Шло время. Наука росла.
А Кондрат отрастил себе бороду. Почище, чем у Шмидта. Завел золотые очки. Достиг такой научной внешности, что фоторепортеры его второпях то и дело принимали за члена-корреспондента Академии наук. И даже были случаи – за академика.

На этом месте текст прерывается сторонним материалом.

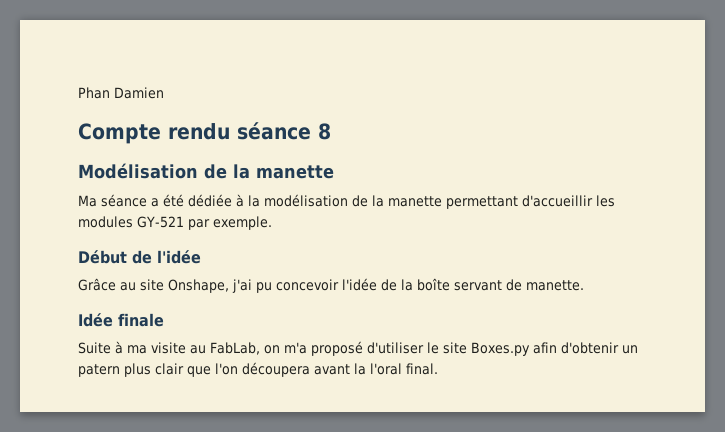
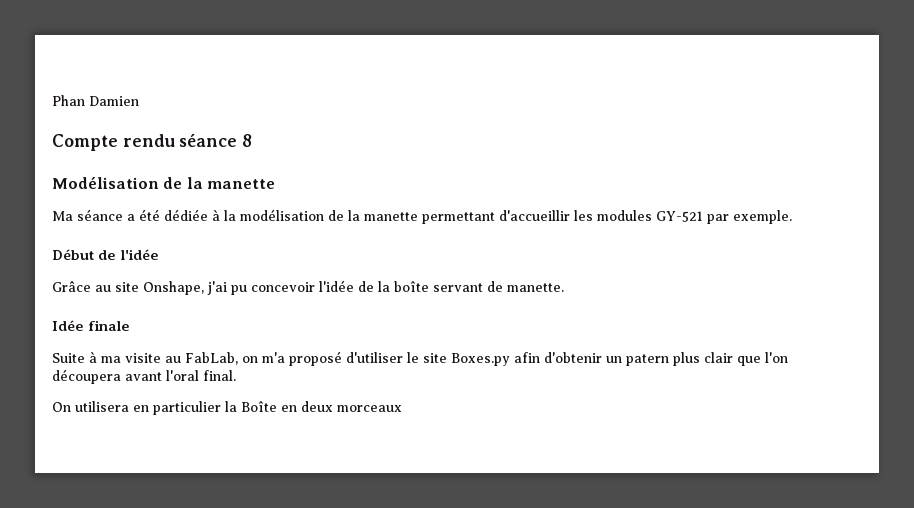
- Suite à ma visite au FabLab, on m'a proposé d'utiliser le site Boxes.py afin d'obtenir un patern plus clair que l'on découpera avant la l'oral final.
+ Suite à ma visite au FabLab, on m'a proposé d'utiliser le site Boxes.py afin d'obtenir un patern plus clair que l'on découpera avant l'oral final.
+ On utilisera en particulier la Boîte en deux morceaux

Пришло время в девятнадцатый раз отсрочить Кондрату представление его научной работы, смотрят, а он стал как-то очень уж странно передвигаться по институту. То, бывало, ходил, как все люди. А сейчас все норовит никому не казать своей спины. Скинет у себя в кабинете пальто в одиночку, чтобы никто не видел, и передвигается куда надо, прижимаясь спиной к стенке.
Мало ли какие странности у научных сотрудников случаются!
Привыкли и к Кондратовым странностям. Перестали обращать внимание.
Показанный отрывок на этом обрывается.